En vertu de l'article 347-1, 3°, du Code civil, il appartient en effet au ministère public de requérir une nouvelle adoption lorsque des « motifs très graves » le commandent. A titre d'exemple de tels motifs, il a été fait référence, au cours des travaux préparatoires, aux comportements fautifs de l'adoptant ou de l'adopté, à l'impossibilité psychologique de vivre en commun, à l'échec de la relation éducative et au refus d'assurer l'entretien de l'adopté (Doc. parl., Chambre, 2000-2001, DOC 50-1366/001 et DOC 50-1367/001, pp. 22-23).

B.8.2. Tant le ministère public que les juridictions doivent appliquer l'article 347-1, 3°, du Code civil à la lumière de l'intérêt de l'enfant, tel qu'il est garanti par l'article 22bis, alinéa 4, de la Constitution et par l'article 3, paragraphe 1, de la Convention relative aux droits de l'enfant. Par conséquent, une nouvelle adoption doit être requise et autorisée chaque fois que l'exige une mise en balance des différents intérêts en jeu, l'intérêt de l'enfant étant pris en compte de manière primordiale.

B.8.3. L'action visée à l'article 347-1, 3°, du Code civil peut certes uniquement être intentée par le ministère public, mais, en vertu de l'article 1231-24 du Code judiciaire, toute personne intéressée peut demander au ministère public d'exercer cette action.

B.9. Sous réserve de l'interprétation mentionnée en B.8.2 et B.8.3, la disposition en cause ménage un juste équilibre entre les objectifs poursuivis par le législateur et l'intérêt de l'enfant. Dans cette interprétation, elle est compatible avec le principe d'égalité et de non-discrimination.

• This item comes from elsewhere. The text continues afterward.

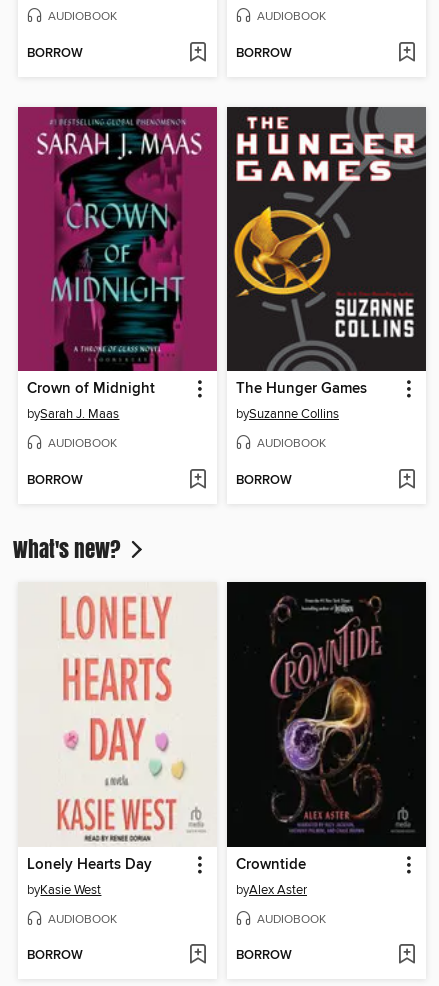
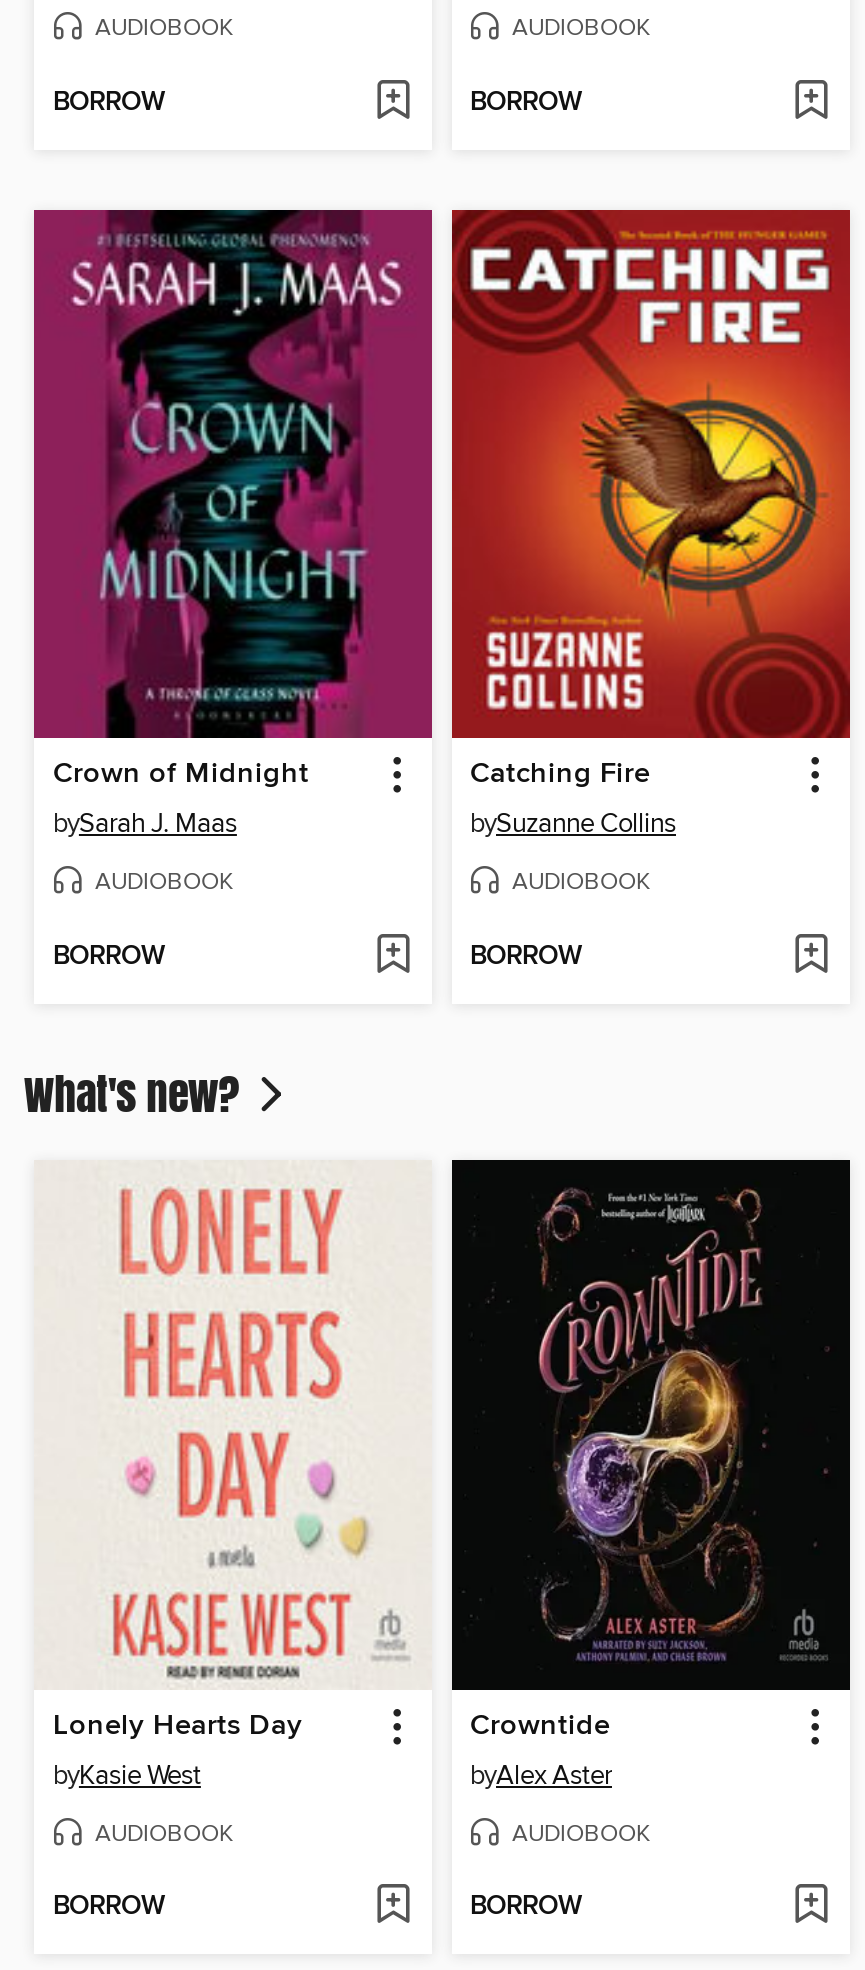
- [image]
- The Hunger Games
+ [image]
+ Catching Fire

B.10. Sous réserve de l'interprétation mentionnée en B.8.2 et B.8.3, la question préjudicielle appelle une réponse négative.

Par ces motifs, la Cour dit pour droit : Sous réserve de l'interprétation mentionnée en B.8.2 et B.8.3, l'article 347-1 du Code civil ne viole pas les articles 10 et 11 de la Constitution.

Ainsi rendu en langue néerlandaise et en langue française, conformément à l'article 65 de la loi spéciale du 6 janvier 1989 sur la Cour constitutionnelle, le 1er février 2018.